• ACTIVITY: The records below are to be transcribed exactly, with the pictures removed.

• SUPPLIED RECORDS:
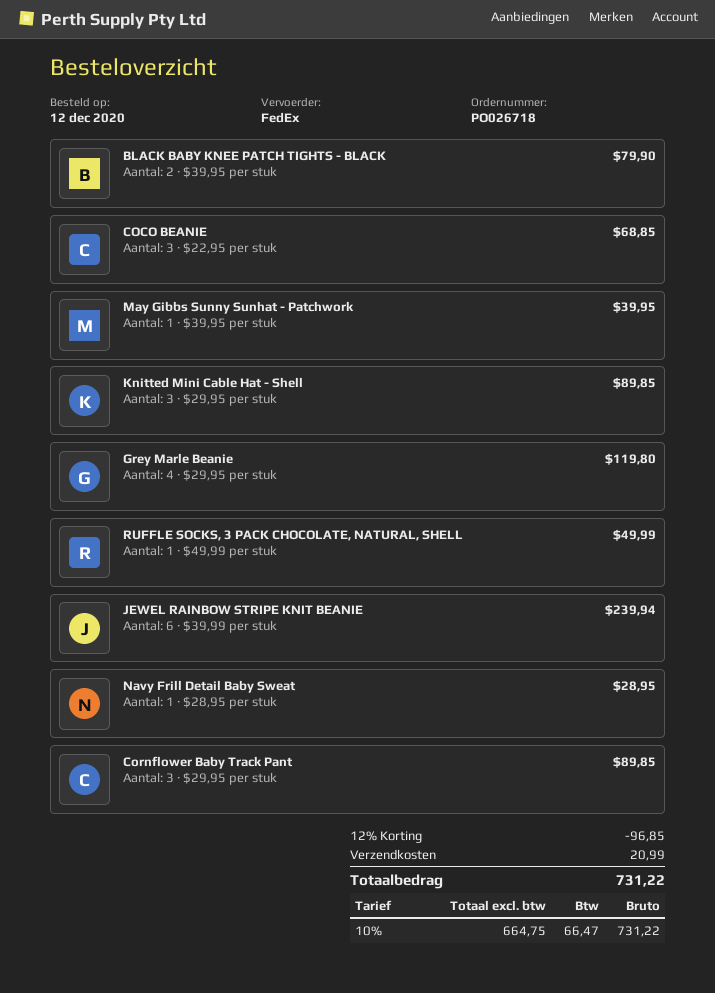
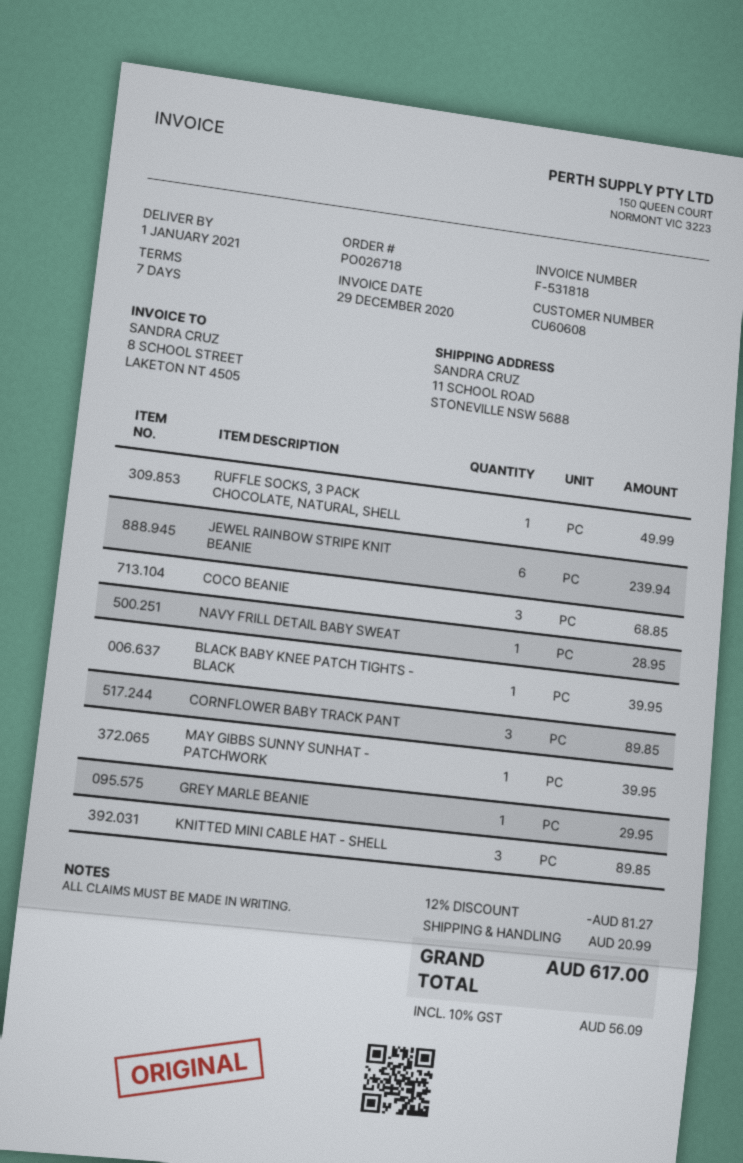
BLACK BABY KNEE PATCH TIGHTS - BLACK: 2 for 79.90 -> 1 for 39.95
Grey Marle Beanie: 4 for 119.80 -> 1 for 29.95
discount: 12% = 96.85 -> 12% = 81.27
tax: 10% = 66.47 -> 10% = 56.09
total: 731.22 -> 617.00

• RESPONSE TO THE TASK:
BLACK BABY KNEE PATCH TIGHTS - BLACK: 2 for 79.90 -> 1 for 39.95
Grey Marle Beanie: 4 for 119.80 -> 1 for 29.95
discount: 12% = 96.85 -> 12% = 81.27
tax: 10% = 66.47 -> 10% = 56.09
total: 731.22 -> 617.00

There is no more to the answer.